Too Many at the Bar - Fire marshal warns restaurateurs to trim back
No merchant wants to turn away paying customers, but that's what they had to do with some 500 carloads of them in Montauk 50 years ago on July Fourth weekend, when every "nook and cranny" of overnight accommodation was spoken for.
On July Fourth weekend this year, one Montauk restaurateur was forced to close his door to prospective patrons on one of his busiest nights ever. As an East Hampton Town fire marshal pointed out to him on July 3, the place was simply too full.
According to David DiSunno, the chief fire marshal, his office has made 256 inspections of bars and restaurants since Memorial Day. In the summer season, Mr. DiSunno said, his staff makes late-night inspections of bars and restaurants from Wainscott to Montauk every weekend.
"We're focused on life safety," he explained. "After what happened in Rhode Island, tensions rose."
He was referring to a fire in a nightclub that killed 96 people in West Warwick in 2003. Afterward, he said, he received letters from Gov. George E. Pataki's office and from Bill McGintee, the town supervisor, asking him to "step up enforcement."
"We try to keep a lid on it," he said of overcrowding, but the problem "comes and goes." It was, he said, a "major problem in the late '70s and early '80s. Now it's back again."
So, on July Fourth weekend, Tom Baker, a town fire marshal, headed east to check on the nightspots in Montauk that sometimes draw crowds well over what they can lawfully - and sometimes physically - fit. Shortly after midnight, he closed down Oyster Pond, a restaurant and bar just south of Montauk Highway in Montauk, because it had exceeded its 99-person capacity.
Paul Graves, an owner of the restaurant, asked Mr. Baker if he could cut the number back and stay open.
"He said no, shut it down," Mr. Graves said on Tuesday. He figured his business was off about 20 percent that night as a result.
Although his doorman counts heads at the restaurant's entrance, Mr. Graves said, he may sometimes indeed exceed the legal occupancy. "It tops out at around 105," he said.
The fire marshal had also visited Oyster Pond in June, issuing a citation for overcrowding. A hearing on that citation, which was scheduled for Monday in East Hampton Town court, was postponed.
The minimum fine for fire code violations is $250, and the maximum is $1,000 for each day a business operates in violation. After the department writes up a citation, the inspector will usually offer advice on how to keep the crowd smaller or how to safely accommodate a larger one, Mr. DiSunno said.
"They have been helpful," Mr. Graves said. At the fire marshal's suggestion, he said, he might add an emergency exit and remove some interior doors, and he is negotiating with a company to put in a fire suppression system.
Until then he has the task of keeping some people out of the bar. "There have been some uncomfortable moments as an owner," he said, "having to tell people who come here regularly they can't come in."

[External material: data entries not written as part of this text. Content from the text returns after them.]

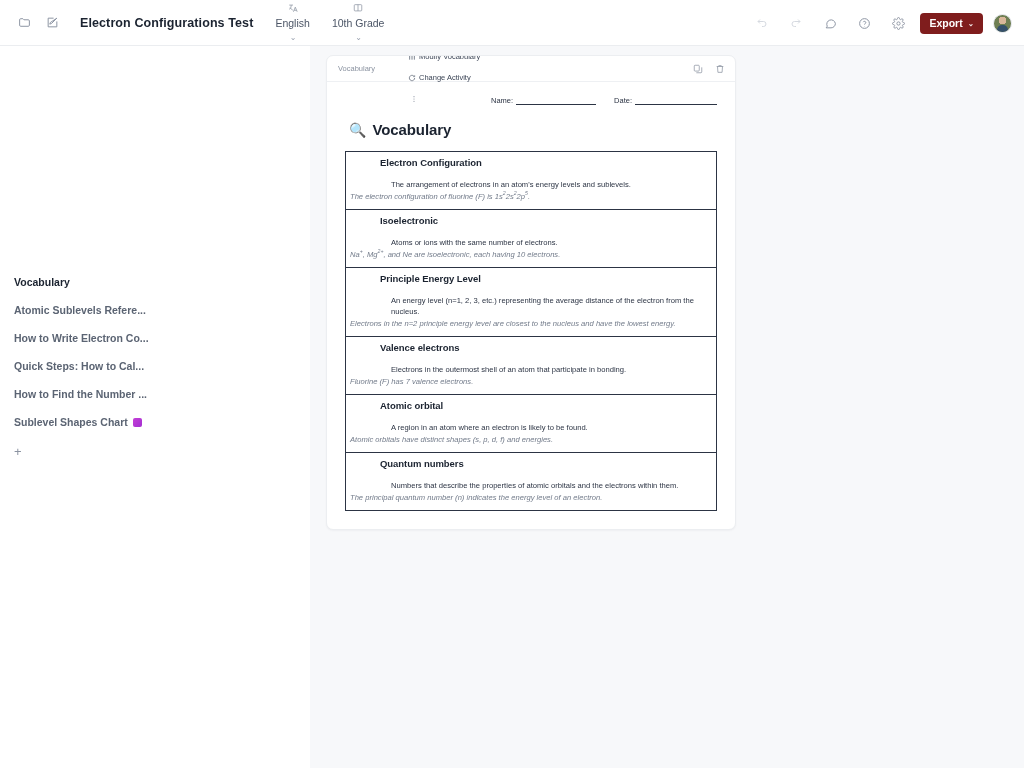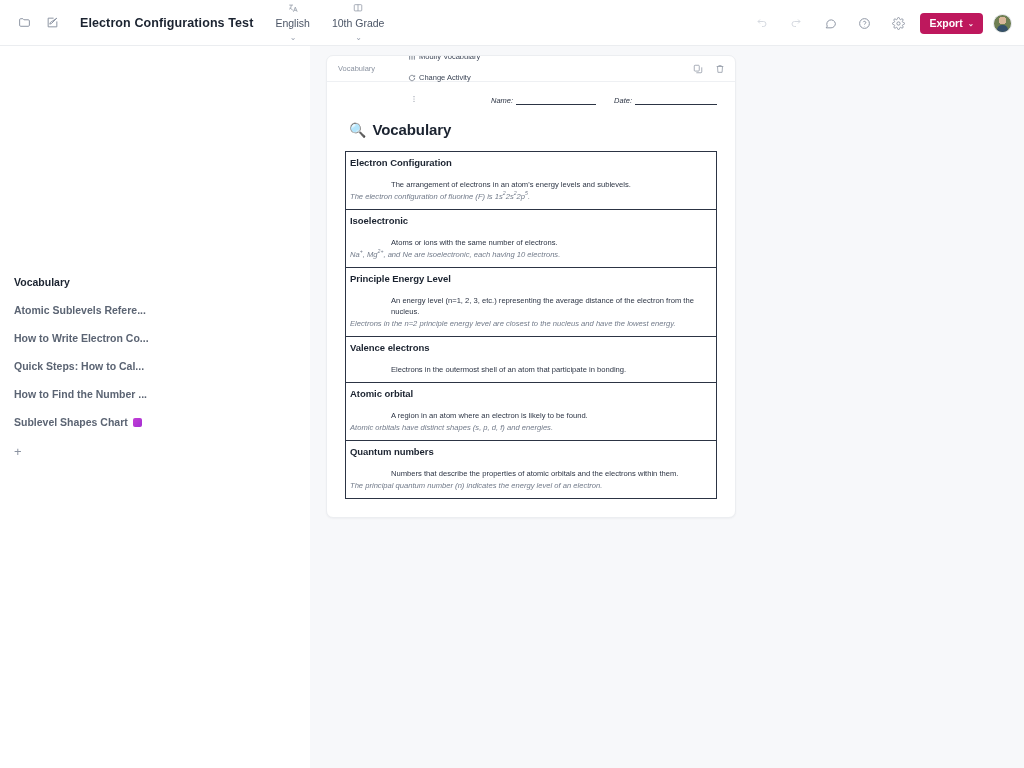"Export" .export-btn { background: #be185d -> #7f1d1d }
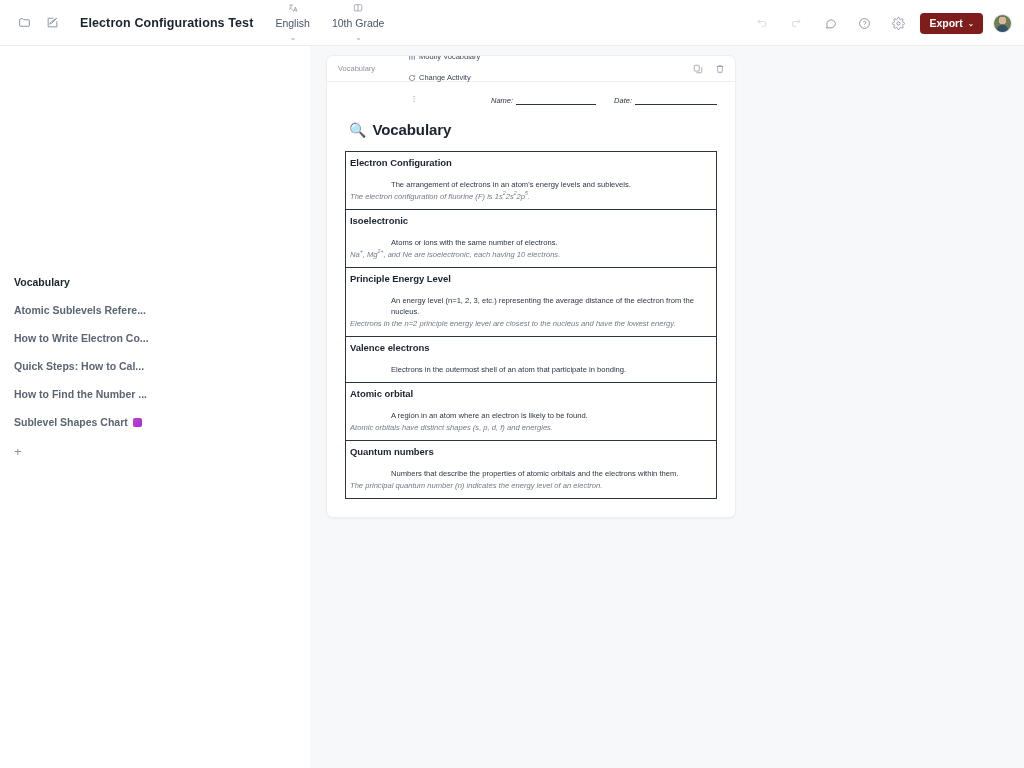"Name:" .namedate { font-style: italic -> none }
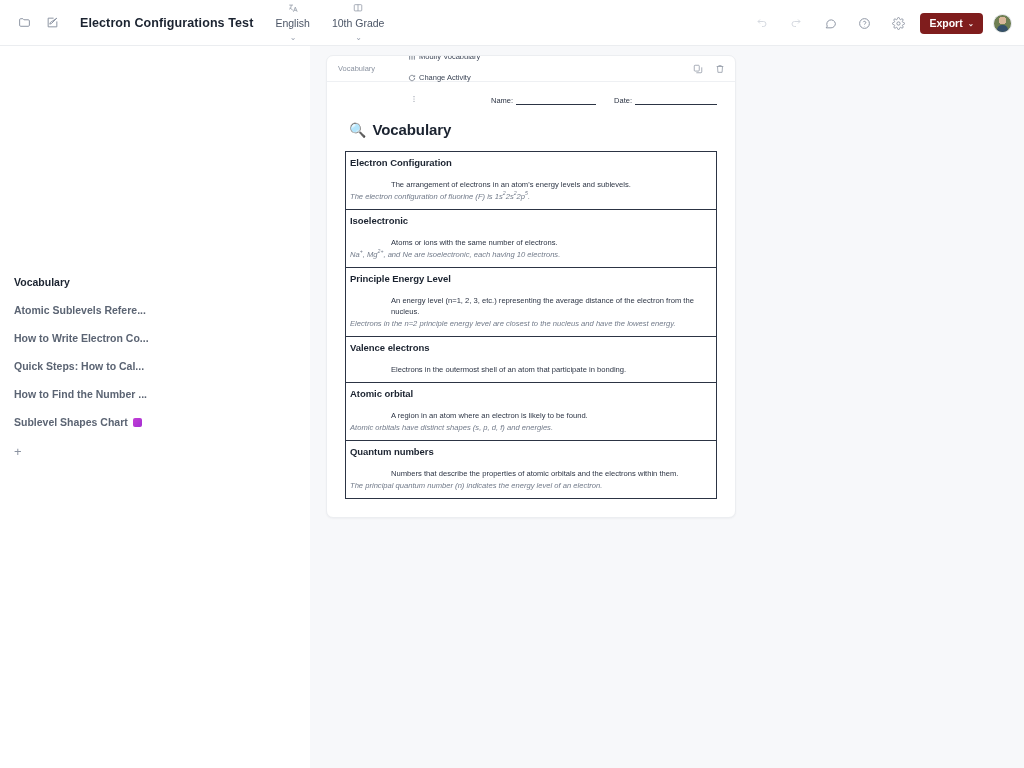"Electron Configuration" .vi-term { margin-left: none -> 30px }
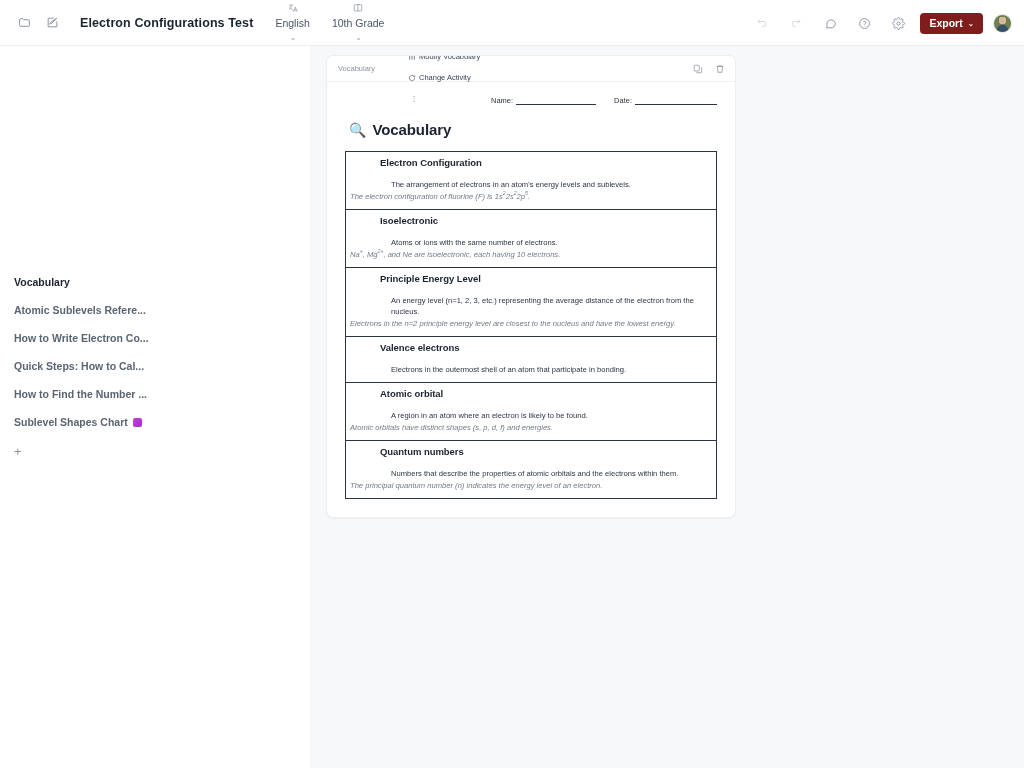"Fluorine (F) has 7 valence" div.vi-ex { html: none -> <div>Fluorine (F) has 7 valence electrons.</div> }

The Point Bar and Grill, also in Montauk, was fined $1,000 on June 27, also for having more customers inside than the fire code allowed.
Just across the street is another bar, the Memory Motel. The owner, Arthur Schneider, said had not been cited since he installed a sprinkler system when renovating the place last year. The fire code requires a fire suppression system for businesses with occupancy capacities over 100. Mr. Schneider can legally admit over 130 people.
"It's a safer environment for customers," he said, adding that, although initial cost of the sprinklers may be high, an insurance reduction "pays for the expense of the system in two and a half years."
Mr. DiSunno said there were three or four cases of overcrowding pending in the civil court system. If many seem to occur in Montauk, he said, it may be simply because there are so many bars and restaurants there.
In the winter months, Mr. DiSunno said, his department will only go to an establishment if there is a complaint. "It's a seasonal community, so we have a seasonal system," he said, adding that there are usually not enough patrons in bars during those months to fill them up.
But "I get complaints all the time" from residents and directly from the supervisor's office, he said.
Fire code violations can range from having highly flammable interiors to having blocked exits or not having a fire-suppression system, not to mention too many people.
Clearly, some bars with substantially lower capacities are still packing customers in, sometimes without the benefit of fire-extinguishing systems.
"In July and August, there are going to be more people coming into your business," said Mr. Graves, the Oyster Pond owner. "Everybody deals with it in one way or another. I don't think I'm alone."
Mr. DiSunno said he did not recall there being any fires at over-crowded bars in East Hampton Town - "not yet."
"Most people just don't think fire or tragedy can happen to them, but it can," he said.
"The most important thing is to never jeopardize anyone's safety," Mr. Graves said.